1, 0, -1, 0, -2, 2, 0, -7, 14, -7, 0, -37, 111, -111, 37, 0, -268, 1072, -1608, 1072, -268, 0, -2496, 12480, -24960, 24960, -12480, 2496, 0, -28612, 171672, -429180, 572240, -429180, 171672, -28612, 0, -391189, 2738323, -8214969, 13691615, -13691615, 8214969, -2738323, 391189, 0, -6230646, 49845168, -174458088, 348916176, -436145220, 348916176, -174458088, 49845168, -6230646, 0
Offset: 0
Keywords
Examples
G.f.: A(x) = 1 - x^2 - 2*x^4 + 2*x^5 - 7*x^7 + 14*x^8 - 7*x^9 - 37*x^11 + 111*x^12 - 111*x^13 + 37*x^14 - 268*x^16 + 1072*x^17 - 1608*x^18 + 1072*x^19 - 268*x^20 - 2496*x^22 + 12480*x^23 - 24960*x^24 + 24960*x^25 - 12480*x^26 + 2496*x^27 - 28612*x^29 + 171672*x^30 + ... The table of coefficients of x^k in A(x) / (1-x)^n, for n >= 0, begins: [1, 0, -1, 0, -2, 2, 0, -7, 14, -7, 0, -37, 111,-111, 37, ...]; [1, 1, 0, 0, -2, 0, 0, -7, 7, 0, 0, -37, 74, -37, 0, ...]; [1, 2, 2, 2, 0, 0, 0, -7, 0, 0, 0, -37, 37, 0, 0, ...]; [1, 3, 5, 7, 7, 7, 7, 0, 0, 0, 0, -37, 0, 0, 0, ...]; [1, 4, 9, 16, 23, 30, 37, 37, 37, 37, 37, 0, 0, 0, 0, ...]; [1, 5, 14, 30, 53, 83, 120, 157, 194, 231, 268, 268, 268, 268, 268, ...]; [1, 6, 20, 50, 103, 186, 306, 463, 657, 888, 1156,1424,1692,1960, 2228, ...]; [1, 7, 27, 77, 180, 366, 672, 1135, 1792, 2680, 3836,5260,6952,8912,11140, ...]; ... illustrating the occurrence of zeros.

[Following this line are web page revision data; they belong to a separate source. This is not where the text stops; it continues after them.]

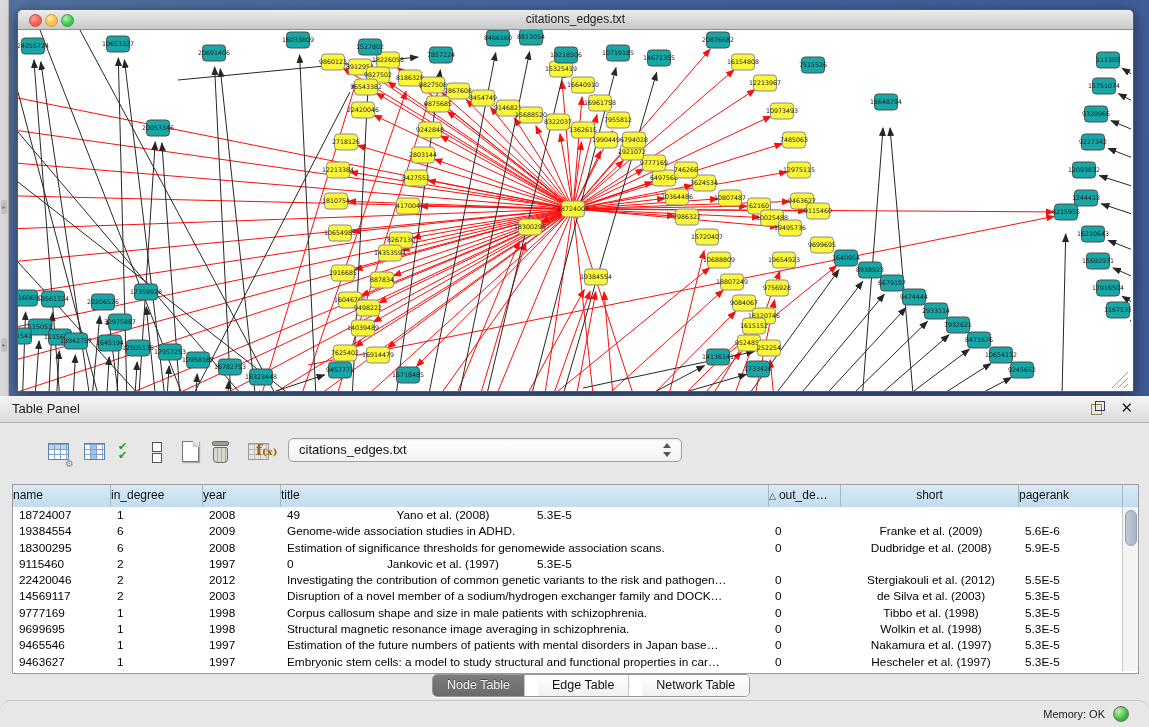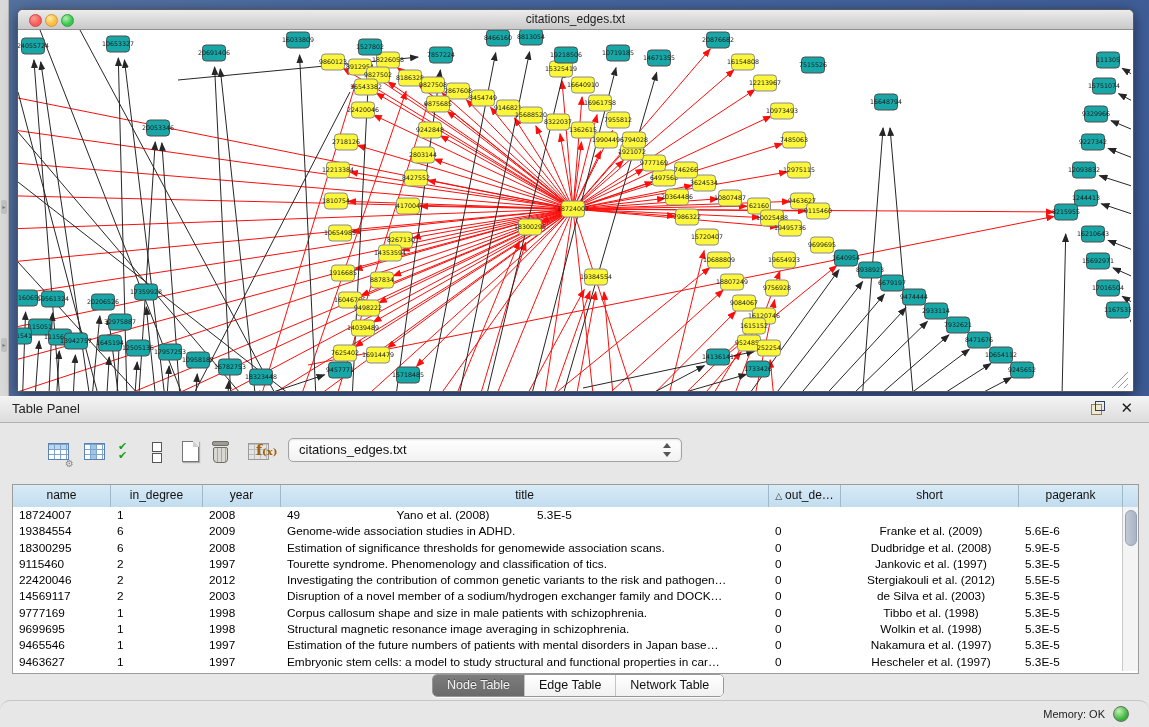"name" .th { text-align: center -> none }
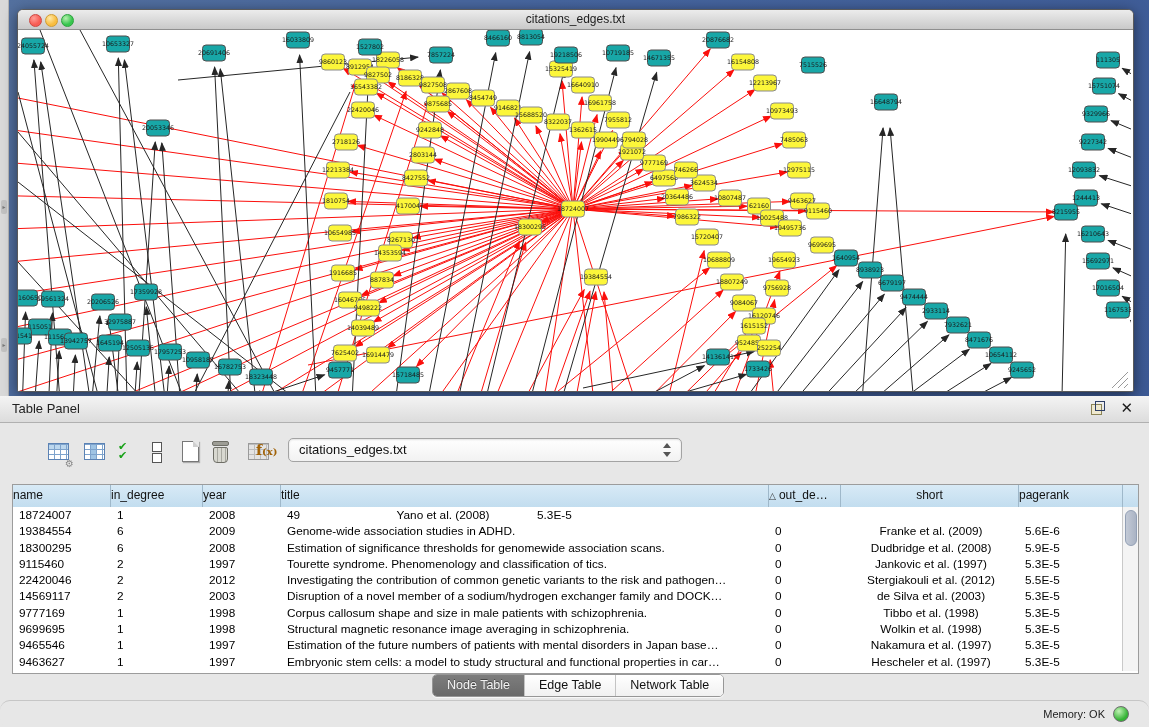"Tourette syndrome. Phenomenology and" div.td { html: <div>Tourette syndrome. Phenomenology and classification of tics.</div> -> none }
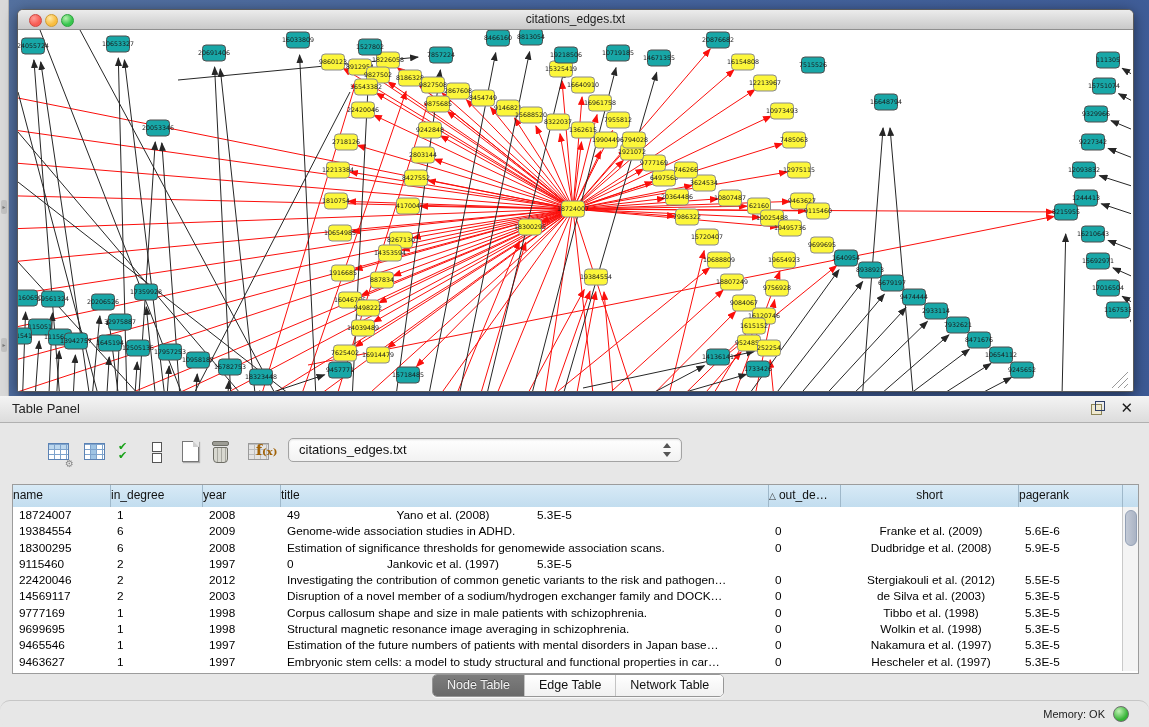"Node Table" .tabs { gap: none -> 13px }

Note that the initial terms of the rows in the above table forms the rows of irregular triangle A127496. TRIANGULAR FORM. This sequence may be arranged into a triangle like so: 1, 0, -1, 0, -2, 2, 0, -7, 14, -7, 0, -37, 111, -111, 37, 0, -268, 1072, -1608, 1072, -268, 0, -2496, 12480, -24960, 24960, -12480, 2496, 0, -28612, 171672, -429180, 572240, -429180, 171672, -28612, ... in which the g.f. of the rows equal -x * A107877(n) * (1-x)^(n-1) for n > 0.
Links
- Paul D. Hanna, Table of n, a(n) for n = 0..2556
Programs
-
PARI
/* Informal code to generate terms */ {A=[1, 0]; for(i=1, 465, A=concat(A, 0); m=floor(sqrt(2*#A-2) + 1/2); A[#A] = -polcoeff( Ser(A)/(1-x +x*O(x^#A))^(m-1), #A-1) ; print1(#A, ", ")); A} /* Show that the definition is satisfied: */ for(n=0, sqrtint(2*#A)-1, print1(n": "); for(k=n*(n+1)/2+1, (n+1)*(n+2)/2, print1(polcoeff( Ser(A)/(1-x +x*O(x^#A))^n , k), ", ")); print(""))
Formula
G.f. A(x) = Sum_{n>=0} a(n) * x^n satisfies:
(1) A(x) = 1 - x*Sum_{n>=1} A107877(n) * x^(n*(n+1)/2) * (1-x)^(n-1).
(2) [x^k] A(x) / (1-x)^n = 0 for k = n*(n+1)/2 + 1 through (n+1)*(n+2)/2, n >= 0.
(3) [x^k] A(x) / (1-x)^n = A107877(n) for k = n*(n-1)/2 through n*(n+1)/2, n >= 0.
(4) [x^k] A(x) / (1-x)^n = A127496(n,k) for k = 0..n*(n+1)/2 for n >= 0.
(5) [x^n] A(x) / (1-x)^n = A127497(n) for n >= 0.
FORMULAS INVOLVING TERMS.
a(n*(n+1)/2) = 0 for n >= 1.
a(n*(n-1)/2) = (-1)^n * A107877(n) for n >= 0.
a(n*(n+1)/2 + 1) = -A107877(n) for n >= 0.
a(n) = [x^n] (1+x)^n * G(x) where G(x) is the g.f. of A305601, which is the inverse binomial transform of this sequence.